Find and return every line of the data that contains the word "fonts".

§ Extracted information:

● ● ● ● ● ● ●

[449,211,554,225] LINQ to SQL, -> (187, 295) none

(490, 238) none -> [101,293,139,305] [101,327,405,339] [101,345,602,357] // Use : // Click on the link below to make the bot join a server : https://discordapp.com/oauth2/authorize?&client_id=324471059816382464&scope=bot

● ● ● ● ● ● ●

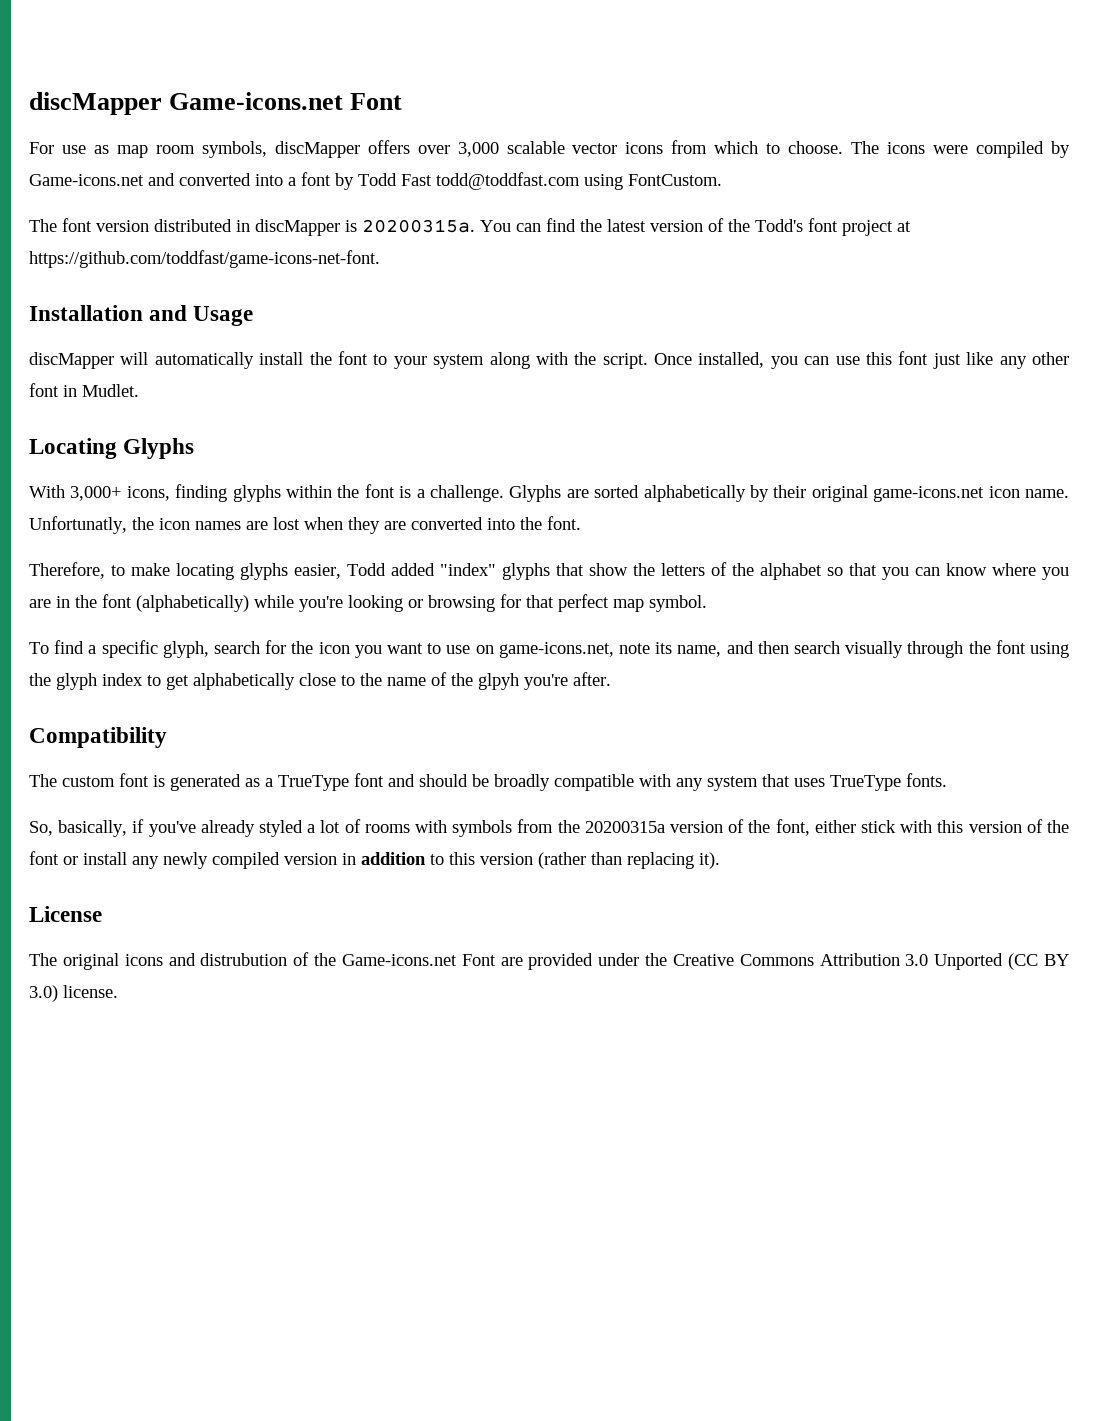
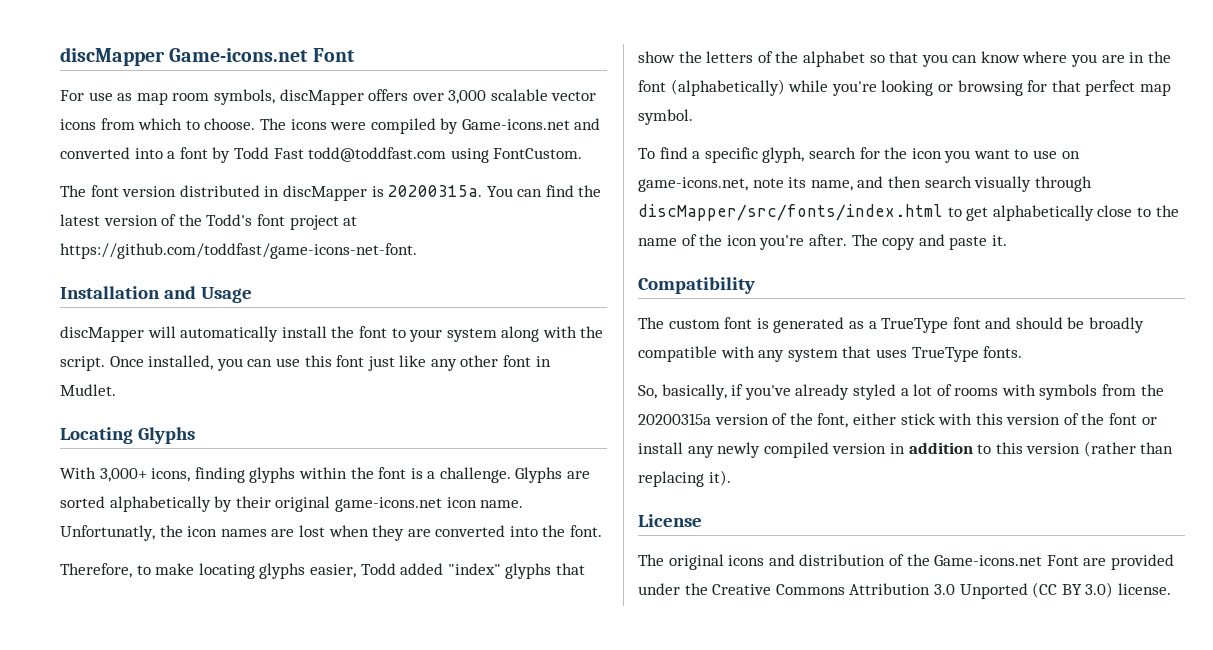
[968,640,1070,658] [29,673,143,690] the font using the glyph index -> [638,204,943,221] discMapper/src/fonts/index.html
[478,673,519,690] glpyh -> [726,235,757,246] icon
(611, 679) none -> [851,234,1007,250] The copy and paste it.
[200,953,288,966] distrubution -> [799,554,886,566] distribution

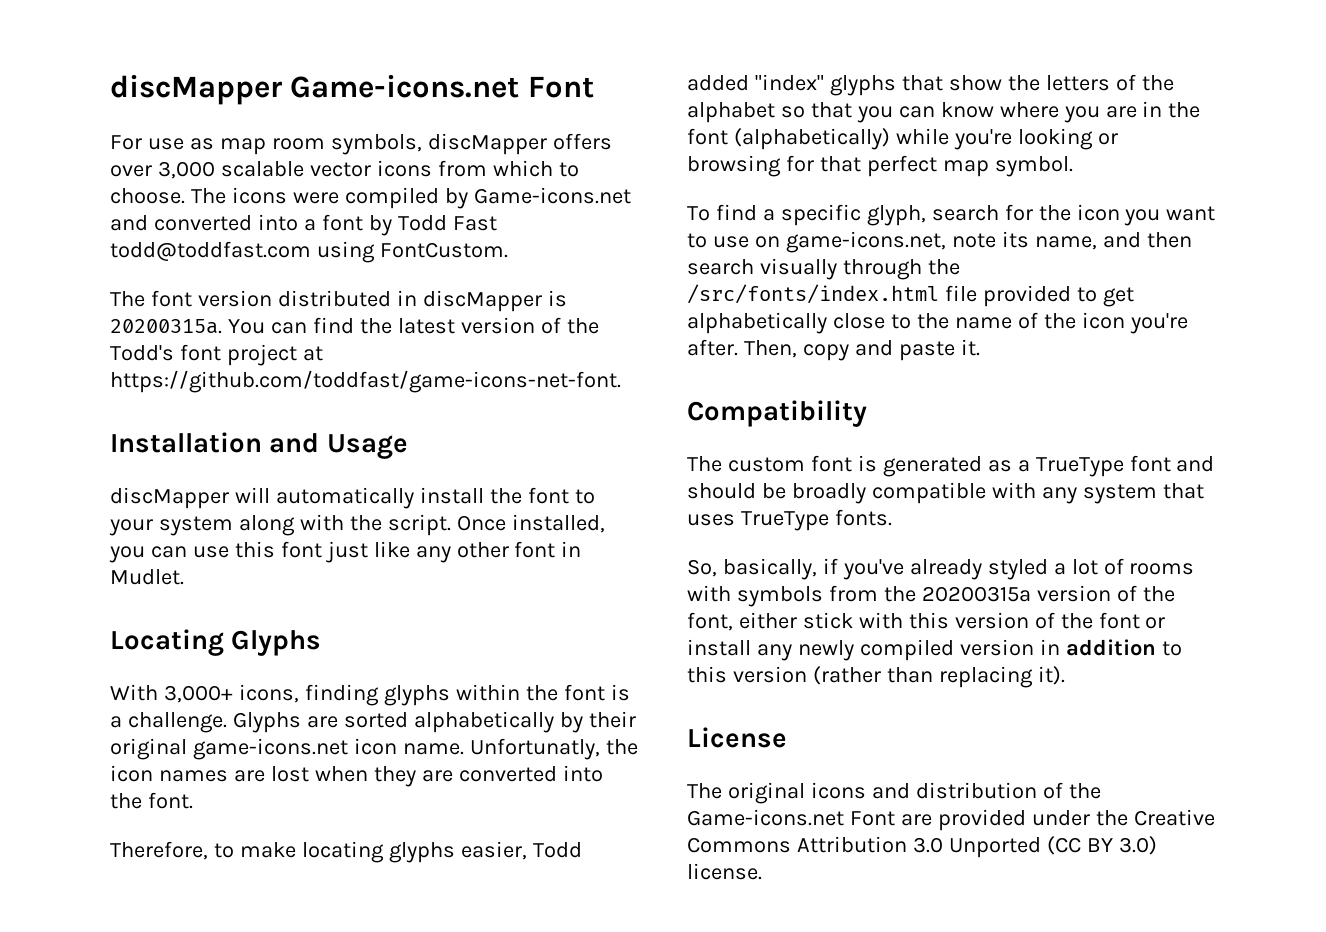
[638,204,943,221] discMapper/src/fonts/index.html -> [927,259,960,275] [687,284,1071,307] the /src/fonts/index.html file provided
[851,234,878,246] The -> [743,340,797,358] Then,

● ● ● ● ● ● ●

§ Solution to the exercise:
[968,640,1070,658] [29,673,143,690] the font using the glyph index -> [638,204,943,221] discMapper/src/fonts/index.html
[638,204,943,221] discMapper/src/fonts/index.html -> [927,259,960,275] [687,284,1071,307] the /src/fonts/index.html file provided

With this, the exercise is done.